Making pattern-matching work for trees would probably need to implement some kind of active pattern,
that would imply to redefine alternative versions of `def`, `case` and `=/2`.

### Does Aja try to do too much?

The Unix philosophy of *"Do one thing and do it well"* is arguably the right approach in many cases.
Aja doesn't really follow it, but there are conscious reasons for going that direction.

While it might be possible later down the road to split some of its components, there is no plan to do so
at the moment.

First, we don't think there is any real downside of shipping "too much": Aja has and aims to keep
a lightweight footprint and fast compile times, as well as a modular structure.
You can just use what you need without suffering from what you don't.

This lodash-like approach has benefits too: it aims to ship with a lot of convenience while introducing only
one flat dependency. This can help staying out of two extreme paths:

- the ["leftpad way"](https://www.theregister.com/2016/03/23/npm_left_pad_chaos/), where every project relies on
  a ton of small dependencies, ending up with un-manageable dependency trees and brittle software.
- the ["Lisp Curse way"](http://winestockwebdesign.com/Essays/Lisp_Curse.html), where everybody keeps rewriting
  the same thing over and over because nobody wants the extra dependency. Being a hidden Lisp with similar
  super powers and expressiveness, Elixir might make it relatively easy and tempting to go down that path.

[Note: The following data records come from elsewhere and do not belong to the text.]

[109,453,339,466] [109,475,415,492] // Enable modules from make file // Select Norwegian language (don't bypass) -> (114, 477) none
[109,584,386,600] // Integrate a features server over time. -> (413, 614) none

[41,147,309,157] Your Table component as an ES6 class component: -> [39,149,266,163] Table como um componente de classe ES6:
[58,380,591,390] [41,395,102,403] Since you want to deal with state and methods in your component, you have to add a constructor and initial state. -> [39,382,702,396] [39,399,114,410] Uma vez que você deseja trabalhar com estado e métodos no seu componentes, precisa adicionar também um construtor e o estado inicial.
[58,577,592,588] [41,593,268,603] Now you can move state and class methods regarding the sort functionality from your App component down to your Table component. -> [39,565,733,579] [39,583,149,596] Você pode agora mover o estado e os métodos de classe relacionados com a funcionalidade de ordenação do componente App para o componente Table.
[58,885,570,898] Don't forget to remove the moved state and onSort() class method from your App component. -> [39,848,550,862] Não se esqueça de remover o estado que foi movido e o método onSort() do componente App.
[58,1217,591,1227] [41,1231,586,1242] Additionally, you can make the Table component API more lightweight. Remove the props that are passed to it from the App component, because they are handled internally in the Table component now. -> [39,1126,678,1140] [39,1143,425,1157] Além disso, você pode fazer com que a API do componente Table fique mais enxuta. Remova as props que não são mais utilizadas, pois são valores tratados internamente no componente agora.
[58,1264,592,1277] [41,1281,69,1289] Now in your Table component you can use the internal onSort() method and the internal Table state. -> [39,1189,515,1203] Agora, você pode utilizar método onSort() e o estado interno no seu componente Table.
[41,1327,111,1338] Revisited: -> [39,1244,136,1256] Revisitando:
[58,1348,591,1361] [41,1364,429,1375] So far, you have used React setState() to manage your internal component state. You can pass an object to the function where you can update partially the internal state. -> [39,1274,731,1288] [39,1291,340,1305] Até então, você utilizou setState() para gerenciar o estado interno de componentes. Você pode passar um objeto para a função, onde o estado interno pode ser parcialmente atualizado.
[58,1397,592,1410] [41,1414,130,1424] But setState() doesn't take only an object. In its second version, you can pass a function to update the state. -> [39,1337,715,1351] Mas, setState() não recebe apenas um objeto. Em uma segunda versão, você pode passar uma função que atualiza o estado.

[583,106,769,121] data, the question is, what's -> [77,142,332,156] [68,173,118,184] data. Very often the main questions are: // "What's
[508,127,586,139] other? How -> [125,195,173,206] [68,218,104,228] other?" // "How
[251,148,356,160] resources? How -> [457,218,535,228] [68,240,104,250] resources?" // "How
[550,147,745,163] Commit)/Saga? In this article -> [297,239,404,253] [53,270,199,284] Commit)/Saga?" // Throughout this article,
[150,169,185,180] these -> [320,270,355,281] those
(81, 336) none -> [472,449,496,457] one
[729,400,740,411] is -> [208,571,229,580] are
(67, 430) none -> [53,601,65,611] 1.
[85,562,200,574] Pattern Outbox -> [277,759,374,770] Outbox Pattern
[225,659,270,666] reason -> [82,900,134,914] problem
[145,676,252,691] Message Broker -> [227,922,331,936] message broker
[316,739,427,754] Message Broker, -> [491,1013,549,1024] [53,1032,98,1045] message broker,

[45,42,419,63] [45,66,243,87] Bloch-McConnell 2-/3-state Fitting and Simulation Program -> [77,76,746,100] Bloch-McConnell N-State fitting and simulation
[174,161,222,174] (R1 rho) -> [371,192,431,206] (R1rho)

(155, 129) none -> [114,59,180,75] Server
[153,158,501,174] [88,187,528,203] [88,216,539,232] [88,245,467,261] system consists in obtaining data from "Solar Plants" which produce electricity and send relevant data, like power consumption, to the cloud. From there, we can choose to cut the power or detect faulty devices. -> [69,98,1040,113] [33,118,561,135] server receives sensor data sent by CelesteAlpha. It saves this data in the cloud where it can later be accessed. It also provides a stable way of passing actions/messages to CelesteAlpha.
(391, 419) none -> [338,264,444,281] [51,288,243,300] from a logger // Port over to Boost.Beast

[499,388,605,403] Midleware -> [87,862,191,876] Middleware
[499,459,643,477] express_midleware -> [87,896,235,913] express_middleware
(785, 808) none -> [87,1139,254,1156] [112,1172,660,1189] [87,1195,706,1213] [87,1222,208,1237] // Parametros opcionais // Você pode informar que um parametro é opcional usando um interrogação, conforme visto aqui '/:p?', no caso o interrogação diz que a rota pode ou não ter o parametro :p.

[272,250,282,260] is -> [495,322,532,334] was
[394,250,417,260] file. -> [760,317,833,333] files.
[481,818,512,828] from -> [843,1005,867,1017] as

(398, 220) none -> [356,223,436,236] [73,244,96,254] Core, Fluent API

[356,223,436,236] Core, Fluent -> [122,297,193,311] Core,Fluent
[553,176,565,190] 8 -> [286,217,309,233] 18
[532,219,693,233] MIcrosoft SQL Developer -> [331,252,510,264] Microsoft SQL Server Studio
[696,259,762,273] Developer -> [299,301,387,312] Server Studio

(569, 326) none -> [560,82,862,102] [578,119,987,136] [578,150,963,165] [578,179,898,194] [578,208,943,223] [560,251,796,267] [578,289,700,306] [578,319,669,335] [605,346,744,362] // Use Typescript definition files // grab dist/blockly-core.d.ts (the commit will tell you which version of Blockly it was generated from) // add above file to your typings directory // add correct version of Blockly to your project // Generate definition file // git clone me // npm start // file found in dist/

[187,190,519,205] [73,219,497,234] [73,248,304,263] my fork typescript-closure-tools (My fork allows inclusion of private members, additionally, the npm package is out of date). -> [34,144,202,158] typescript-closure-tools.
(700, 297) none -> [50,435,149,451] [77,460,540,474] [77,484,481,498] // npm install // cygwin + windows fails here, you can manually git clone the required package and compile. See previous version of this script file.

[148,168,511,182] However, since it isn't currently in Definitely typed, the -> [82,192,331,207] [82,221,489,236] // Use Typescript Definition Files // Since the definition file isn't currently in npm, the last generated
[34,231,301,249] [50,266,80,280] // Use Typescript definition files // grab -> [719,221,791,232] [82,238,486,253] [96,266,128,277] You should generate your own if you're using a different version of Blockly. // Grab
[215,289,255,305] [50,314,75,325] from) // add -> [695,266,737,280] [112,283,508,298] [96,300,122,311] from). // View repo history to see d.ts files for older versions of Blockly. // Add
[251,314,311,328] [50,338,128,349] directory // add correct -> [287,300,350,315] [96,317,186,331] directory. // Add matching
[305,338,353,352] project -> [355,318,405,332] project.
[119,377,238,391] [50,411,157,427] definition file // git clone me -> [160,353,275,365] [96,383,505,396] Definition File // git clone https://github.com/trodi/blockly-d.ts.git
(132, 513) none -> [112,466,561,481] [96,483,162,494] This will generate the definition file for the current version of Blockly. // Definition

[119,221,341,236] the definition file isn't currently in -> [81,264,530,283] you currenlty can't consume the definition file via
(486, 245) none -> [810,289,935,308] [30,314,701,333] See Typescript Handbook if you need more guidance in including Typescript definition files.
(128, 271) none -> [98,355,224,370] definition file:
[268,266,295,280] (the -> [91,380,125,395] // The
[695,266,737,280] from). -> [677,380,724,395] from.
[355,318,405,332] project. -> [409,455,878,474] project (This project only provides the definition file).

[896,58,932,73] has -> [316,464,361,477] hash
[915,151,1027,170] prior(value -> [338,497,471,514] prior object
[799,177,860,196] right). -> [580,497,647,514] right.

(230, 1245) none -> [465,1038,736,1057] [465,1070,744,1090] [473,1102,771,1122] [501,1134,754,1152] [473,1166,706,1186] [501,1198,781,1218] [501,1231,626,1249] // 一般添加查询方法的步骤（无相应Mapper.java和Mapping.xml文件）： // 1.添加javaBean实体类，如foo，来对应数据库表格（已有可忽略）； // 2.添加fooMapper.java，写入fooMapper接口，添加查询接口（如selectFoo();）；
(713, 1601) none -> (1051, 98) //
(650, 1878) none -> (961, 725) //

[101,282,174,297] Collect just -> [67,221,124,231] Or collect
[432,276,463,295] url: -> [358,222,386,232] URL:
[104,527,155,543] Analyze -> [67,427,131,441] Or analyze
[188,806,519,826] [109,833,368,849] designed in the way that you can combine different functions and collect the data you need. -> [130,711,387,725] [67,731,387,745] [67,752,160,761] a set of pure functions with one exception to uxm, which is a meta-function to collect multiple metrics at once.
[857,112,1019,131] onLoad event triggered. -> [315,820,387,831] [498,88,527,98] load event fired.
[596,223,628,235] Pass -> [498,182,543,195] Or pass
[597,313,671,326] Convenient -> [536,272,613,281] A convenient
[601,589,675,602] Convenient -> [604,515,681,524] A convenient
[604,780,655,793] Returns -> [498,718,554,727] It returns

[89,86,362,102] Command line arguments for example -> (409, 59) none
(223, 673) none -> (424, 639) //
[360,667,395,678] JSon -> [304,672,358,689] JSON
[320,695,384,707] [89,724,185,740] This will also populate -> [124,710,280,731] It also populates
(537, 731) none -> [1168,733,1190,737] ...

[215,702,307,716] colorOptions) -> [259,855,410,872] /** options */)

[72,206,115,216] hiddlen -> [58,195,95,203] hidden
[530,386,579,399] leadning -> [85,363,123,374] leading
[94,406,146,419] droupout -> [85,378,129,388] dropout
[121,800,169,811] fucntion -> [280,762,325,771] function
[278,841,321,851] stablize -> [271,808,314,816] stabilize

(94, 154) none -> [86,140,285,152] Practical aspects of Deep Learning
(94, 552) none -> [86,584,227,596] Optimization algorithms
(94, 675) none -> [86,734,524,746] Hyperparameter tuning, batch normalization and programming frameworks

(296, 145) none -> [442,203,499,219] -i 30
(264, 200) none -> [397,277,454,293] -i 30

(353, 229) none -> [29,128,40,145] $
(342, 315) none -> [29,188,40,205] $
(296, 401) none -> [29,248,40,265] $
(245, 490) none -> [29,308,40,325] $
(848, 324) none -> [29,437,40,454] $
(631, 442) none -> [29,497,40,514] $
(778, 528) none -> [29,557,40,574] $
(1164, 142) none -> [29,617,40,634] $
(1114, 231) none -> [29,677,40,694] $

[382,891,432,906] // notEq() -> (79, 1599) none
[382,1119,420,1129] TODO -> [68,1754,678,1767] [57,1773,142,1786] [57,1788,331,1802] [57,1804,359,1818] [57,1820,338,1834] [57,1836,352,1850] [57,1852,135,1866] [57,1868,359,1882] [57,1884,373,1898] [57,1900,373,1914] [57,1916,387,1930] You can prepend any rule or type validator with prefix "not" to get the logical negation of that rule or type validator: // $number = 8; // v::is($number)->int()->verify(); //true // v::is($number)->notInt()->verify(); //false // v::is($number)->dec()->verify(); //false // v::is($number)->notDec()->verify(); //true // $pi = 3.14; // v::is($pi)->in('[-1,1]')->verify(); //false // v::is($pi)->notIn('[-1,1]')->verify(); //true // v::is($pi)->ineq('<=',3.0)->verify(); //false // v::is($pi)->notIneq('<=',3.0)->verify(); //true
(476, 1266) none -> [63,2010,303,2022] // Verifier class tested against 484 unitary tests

### What are the next steps?

Nothing is set in stone, but the next steps will probably be:
- keep working towards production-readiness: testing, improve documentation
- more benchmarks and performance optimizations
- add an `OrderedSet`
- add a queue or a dequeue (wrap `:queue`?)
- evaluate Kahrs algorithm as an alternative for red-black tree deletion
- evaluate some other interesting data structures to add
  ([clojure's vectors](https://hypirion.com/musings/understanding-persistent-vector-pt-1)
  or some equivalent?)

## Copyright and License

Aja is licensed under the [MIT License](LICENSE.md).